Leaving out every picture, quote the data below exactly as it appears.
Data in this exercise Start Marker
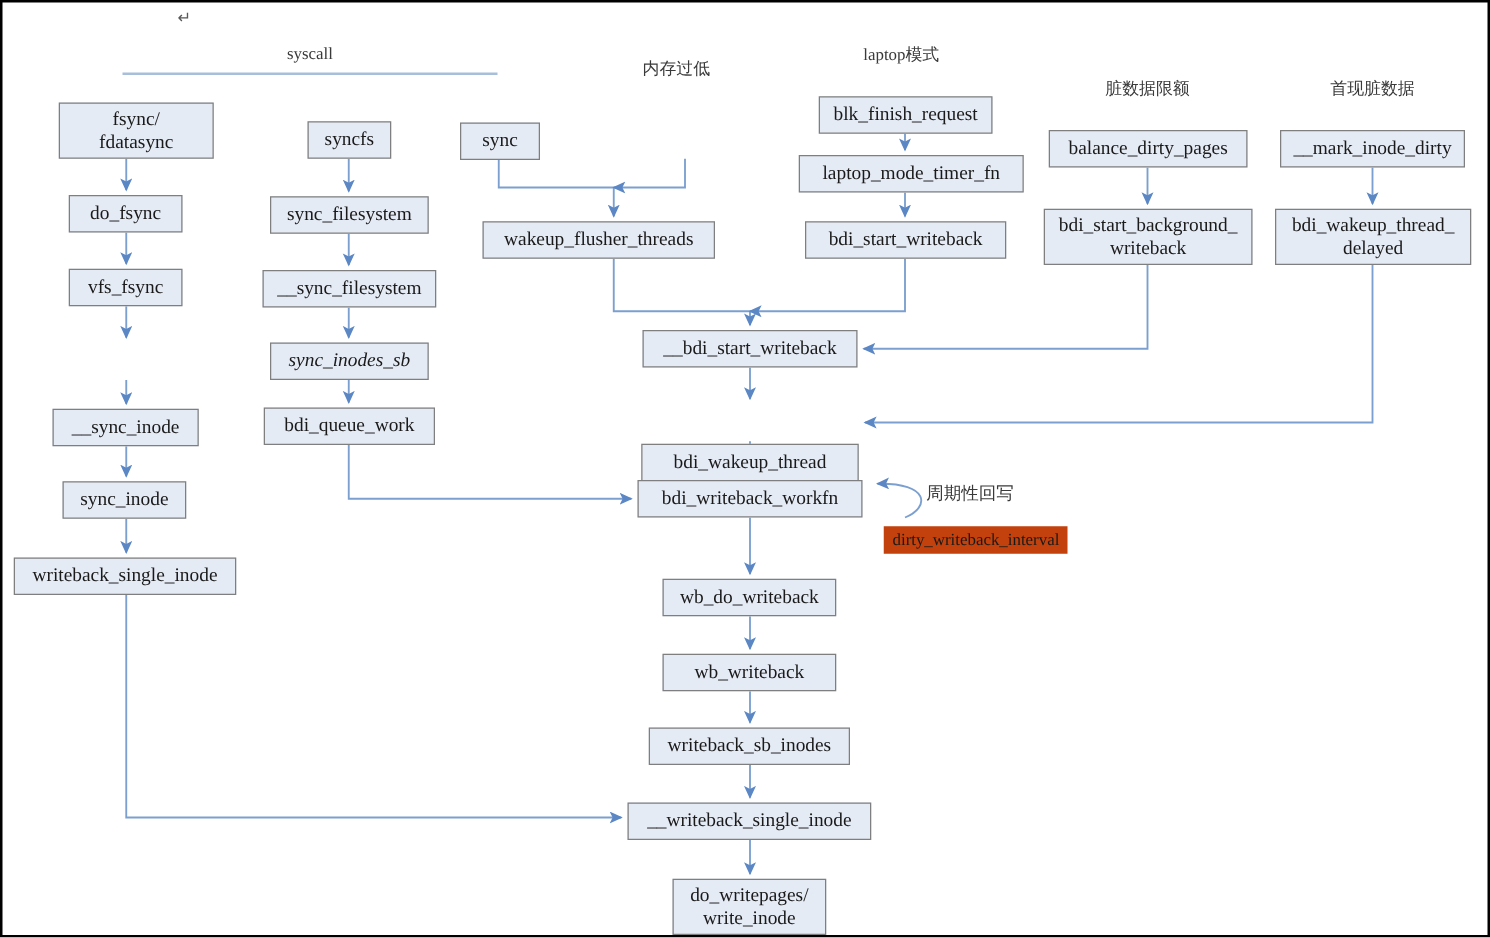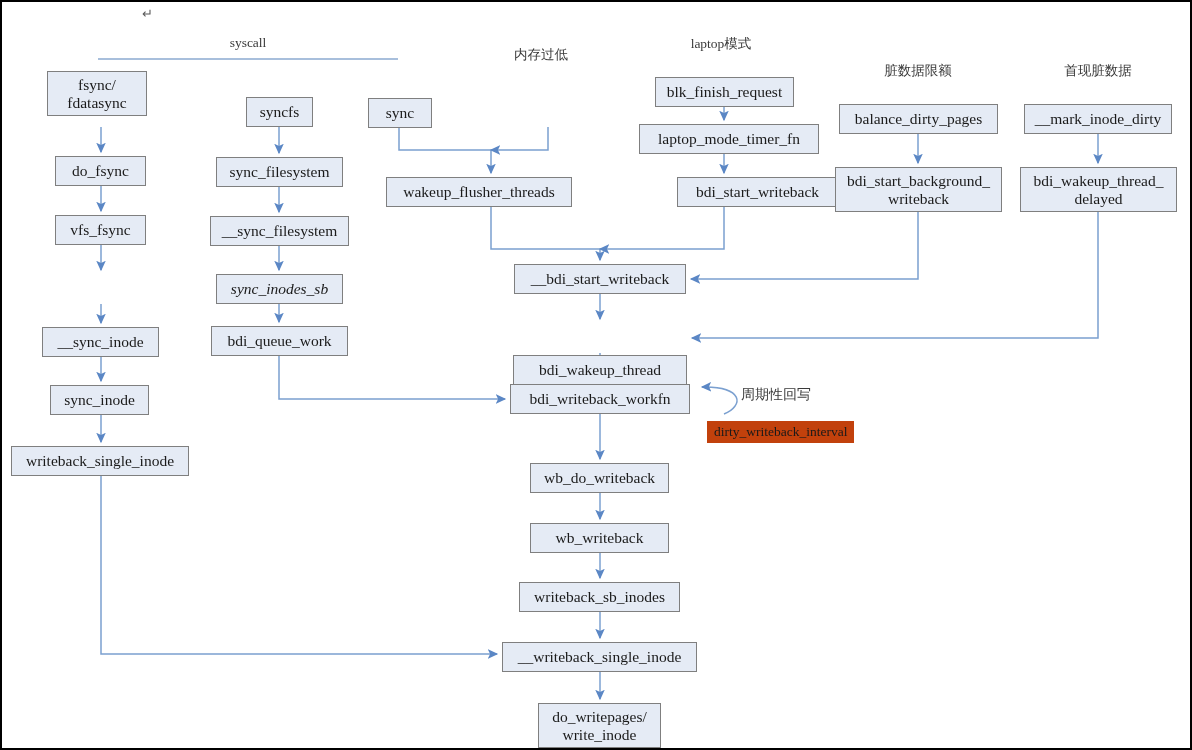--- a/index.html
+++ b/index.html
@@ -136,40 +136,40 @@
 
   <div class="grouplabel" style="left:196px; top:33px; width:100px;">syscall</div>
   <div class="grouplabel" style="left:489px; top:44px; width:100px;">内存过低</div>
   <div class="grouplabel" style="left:669px; top:33px; width:100px;">laptop模式</div>
   <div class="grouplabel" style="left:866px; top:60px; width:100px;">脏数据限额</div>
   <div class="grouplabel" style="left:1046px; top:60px; width:100px;">首现脏数据</div>
 
   <div class="annot" style="left:739px; top:384px;">周期性回写</div>
   <div class="tagbox" style="left:705px; top:419px;">dirty_writeback_interval</div>
 
-  <div class="node" style="left:45px; top:69px; width:100px; height:45px;">fsync/
+  <div class="node" style="left:45px; top:80px; width:124px; height:45px;">fsync/
 fdatasync</div>
   <div class="node" style="left:53px; top:154px; width:91px; height:30px;">do_fsync</div>
   <div class="node" style="left:53px; top:213px; width:91px; height:30px;">vfs_fsync</div>
   <div class="node" style="left:40px; top:325px; width:117px; height:30px;">__sync_inode</div>
   <div class="node" style="left:48px; top:383px; width:99px; height:30px;">sync_inode</div>
   <div class="node" style="left:9px; top:444px; width:178px; height:30px;">writeback_single_inode</div>
 
   <div class="node" style="left:244px; top:95px; width:67px; height:30px;">syncfs</div>
   <div class="node" style="left:214px; top:155px; width:127px; height:30px;">sync_filesystem</div>
   <div class="node" style="left:208px; top:214px; width:139px; height:30px;">__sync_filesystem</div>
   <div class="node" style="left:214px; top:272px; width:127px; height:30px;font-style:italic;">sync_inodes_sb</div>
   <div class="node" style="left:209px; top:324px; width:137px; height:30px;">bdi_queue_work</div>
 
   <div class="node" style="left:366px; top:96px; width:64px; height:30px;">sync</div>
   <div class="node" style="left:384px; top:175px; width:186px; height:30px;">wakeup_flusher_threads</div>
 
   <div class="node" style="left:653px; top:75px; width:139px; height:30px;">blk_finish_request</div>
   <div class="node" style="left:637px; top:122px; width:180px; height:30px;">laptop_mode_timer_fn</div>
-  <div class="node" style="left:642px; top:175px; width:161px; height:30px;margin-left:33px;">bdi_start_writeback</div>
+  <div class="node" style="left:642px; top:175px; width:161px; height:30px;">bdi_start_writeback</div>
 
   <div class="node" style="left:837px; top:102px; width:159px; height:30px;">balance_dirty_pages</div>
   <div class="node" style="left:833px; top:165px; width:167px; height:45px;">bdi_start_background_
 writeback</div>
 
   <div class="node" style="left:1022px; top:102px; width:148px; height:30px;">__mark_inode_dirty</div>
   <div class="node" style="left:1018px; top:165px; width:157px; height:45px;">bdi_wakeup_thread_
 delayed</div>
 
   <div class="node" style="left:512px; top:262px; width:172px; height:30px;">__bdi_start_writeback</div>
Data in this exercise End Marker
* Response area
--- a/index.html
+++ b/index.html
@@ -136,40 +136,40 @@
 
   <div class="grouplabel" style="left:196px; top:33px; width:100px;">syscall</div>
   <div class="grouplabel" style="left:489px; top:44px; width:100px;">内存过低</div>
   <div class="grouplabel" style="left:669px; top:33px; width:100px;">laptop模式</div>
   <div class="grouplabel" style="left:866px; top:60px; width:100px;">脏数据限额</div>
   <div class="grouplabel" style="left:1046px; top:60px; width:100px;">首现脏数据</div>
 
   <div class="annot" style="left:739px; top:384px;">周期性回写</div>
   <div class="tagbox" style="left:705px; top:419px;">dirty_writeback_interval</div>
 
-  <div class="node" style="left:45px; top:69px; width:100px; height:45px;">fsync/
+  <div class="node" style="left:45px; top:80px; width:124px; height:45px;">fsync/
 fdatasync</div>
   <div class="node" style="left:53px; top:154px; width:91px; height:30px;">do_fsync</div>
   <div class="node" style="left:53px; top:213px; width:91px; height:30px;">vfs_fsync</div>
   <div class="node" style="left:40px; top:325px; width:117px; height:30px;">__sync_inode</div>
   <div class="node" style="left:48px; top:383px; width:99px; height:30px;">sync_inode</div>
   <div class="node" style="left:9px; top:444px; width:178px; height:30px;">writeback_single_inode</div>
 
   <div class="node" style="left:244px; top:95px; width:67px; height:30px;">syncfs</div>
   <div class="node" style="left:214px; top:155px; width:127px; height:30px;">sync_filesystem</div>
   <div class="node" style="left:208px; top:214px; width:139px; height:30px;">__sync_filesystem</div>
   <div class="node" style="left:214px; top:272px; width:127px; height:30px;font-style:italic;">sync_inodes_sb</div>
   <div class="node" style="left:209px; top:324px; width:137px; height:30px;">bdi_queue_work</div>
 
   <div class="node" style="left:366px; top:96px; width:64px; height:30px;">sync</div>
   <div class="node" style="left:384px; top:175px; width:186px; height:30px;">wakeup_flusher_threads</div>
 
   <div class="node" style="left:653px; top:75px; width:139px; height:30px;">blk_finish_request</div>
   <div class="node" style="left:637px; top:122px; width:180px; height:30px;">laptop_mode_timer_fn</div>
-  <div class="node" style="left:642px; top:175px; width:161px; height:30px;margin-left:33px;">bdi_start_writeback</div>
+  <div class="node" style="left:642px; top:175px; width:161px; height:30px;">bdi_start_writeback</div>
 
   <div class="node" style="left:837px; top:102px; width:159px; height:30px;">balance_dirty_pages</div>
   <div class="node" style="left:833px; top:165px; width:167px; height:45px;">bdi_start_background_
 writeback</div>
 
   <div class="node" style="left:1022px; top:102px; width:148px; height:30px;">__mark_inode_dirty</div>
   <div class="node" style="left:1018px; top:165px; width:157px; height:45px;">bdi_wakeup_thread_
 delayed</div>
 
   <div class="node" style="left:512px; top:262px; width:172px; height:30px;">__bdi_start_writeback</div>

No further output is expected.